What you return must match the listing below character for character, minus any pictures.

---+---

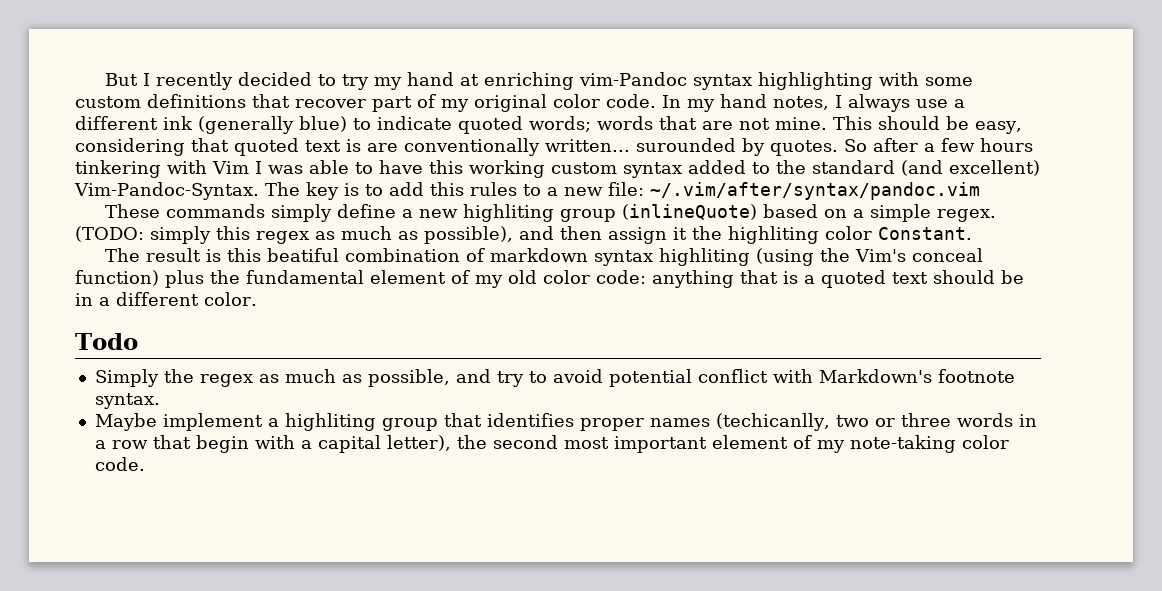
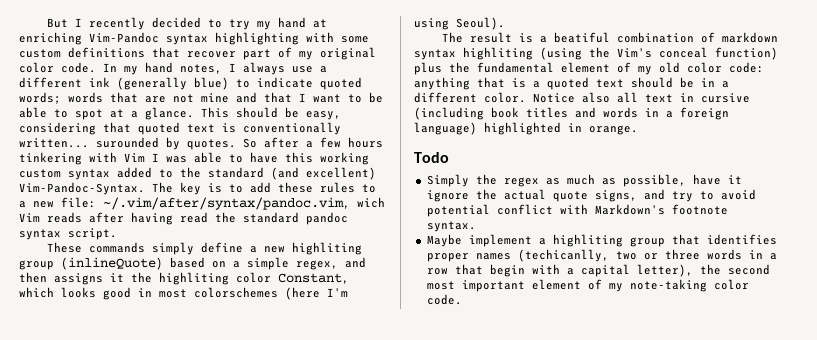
[579,72,688,86] vim-Pandoc -> [89,32,159,43] Vim-Pandoc
[775,117,827,130] mine. -> [201,92,383,103] [19,107,194,120] mine and that I want to be able to spot at a glance.
[367,143,398,152] are -> (236, 128) none
[429,182,464,196] this -> [278,182,313,193] these
[649,182,980,200] ~/.vim/after/syntax/pandoc.vim -> [103,197,385,210] [19,212,348,225] [19,228,117,240] ~/.vim/after/syntax/pandoc.vim, wich Vim reads after having read the standard pandoc syntax script.
[937,209,997,222] [75,226,513,244] regex. (TODO: simply this regex as much as possible), -> [296,260,338,270] regex,
[608,227,667,244] assign -> [54,273,103,285] assigns
[878,227,972,240] Constant. -> [278,273,349,284] [19,287,348,300] [414,17,505,30] Constant, which looks good in most colorschemes (here I'm using Seoul).
[227,248,262,262] this -> [540,36,548,43] a
(257, 299) none -> [533,92,750,103] [414,107,729,120] [414,122,638,135] Notice also all text in cursive (including book titles and words in a foreign language) highlighted in orange.
(450, 378) none -> [692,174,742,185] [426,189,637,202] have it ignore the actual quote signs,

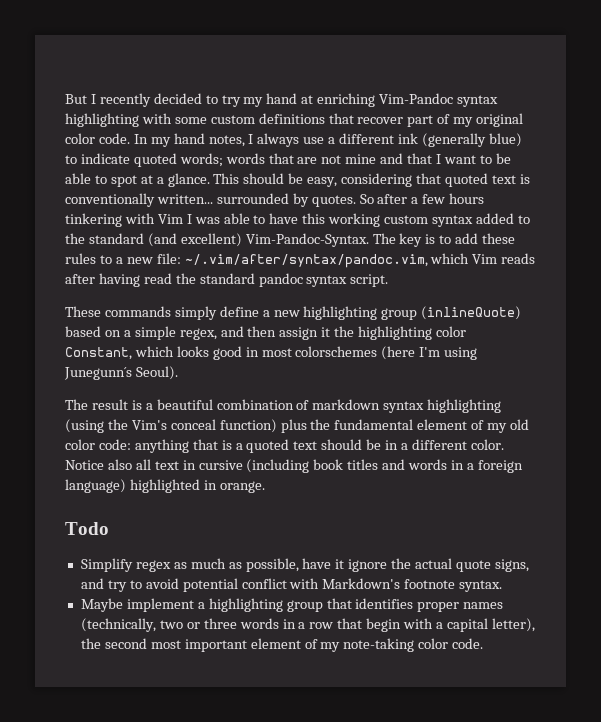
[96,137,159,148] surounded -> [216,193,289,204] surrounded
[357,197,385,208] wich -> [430,253,470,264] which
[292,242,363,255] highliting -> [303,306,378,320] highlighting
[54,273,103,285] assigns -> [279,327,319,340] assign
[159,272,229,285] highliting -> [358,326,433,340] highlighting
(449, 24) none -> [64,367,132,380] Junegunn´s
[554,32,611,43] beatiful -> [156,399,213,410] beautiful
[463,47,533,60] highliting -> [427,399,502,413] highlighting
[426,174,497,187] Simply the -> [80,558,133,572] Simplify
[552,234,623,247] highliting -> [208,598,283,612] highlighting
[517,249,609,262] (techicanlly, -> [80,618,156,632] (technically,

---+---

OUTPUT OF THE TASK -
[579,72,688,86] vim-Pandoc -> [89,32,159,43] Vim-Pandoc
[775,117,827,130] mine. -> [201,92,383,103] [19,107,194,120] mine and that I want to be able to spot at a glance.
[367,143,398,152] are -> (236, 128) none
[429,182,464,196] this -> [278,182,313,193] these
[649,182,980,200] ~/.vim/after/syntax/pandoc.vim -> [103,197,385,210] [19,212,348,225] [19,228,117,240] ~/.vim/after/syntax/pandoc.vim, wich Vim reads after having read the standard pandoc syntax script.
[937,209,997,222] [75,226,513,244] regex. (TODO: simply this regex as much as possible), -> [296,260,338,270] regex,
[608,227,667,244] assign -> [54,273,103,285] assigns
[878,227,972,240] Constant. -> [278,273,349,284] [19,287,348,300] [414,17,505,30] Constant, which looks good in most colorschemes (here I'm using Seoul).
[227,248,262,262] this -> [540,36,548,43] a
(257, 299) none -> [533,92,750,103] [414,107,729,120] [414,122,638,135] Notice also all text in cursive (including book titles and words in a foreign language) highlighted in orange.
(450, 378) none -> [692,174,742,185] [426,189,637,202] have it ignore the actual quote signs,

[96,137,159,148] surounded -> [216,193,289,204] surrounded
[357,197,385,208] wich -> [430,253,470,264] which
[292,242,363,255] highliting -> [303,306,378,320] highlighting
[54,273,103,285] assigns -> [279,327,319,340] assign
[159,272,229,285] highliting -> [358,326,433,340] highlighting
(449, 24) none -> [64,367,132,380] Junegunn´s
[554,32,611,43] beatiful -> [156,399,213,410] beautiful
[463,47,533,60] highliting -> [427,399,502,413] highlighting
[426,174,497,187] Simply the -> [80,558,133,572] Simplify
[552,234,623,247] highliting -> [208,598,283,612] highlighting
[517,249,609,262] (techicanlly, -> [80,618,156,632] (technically,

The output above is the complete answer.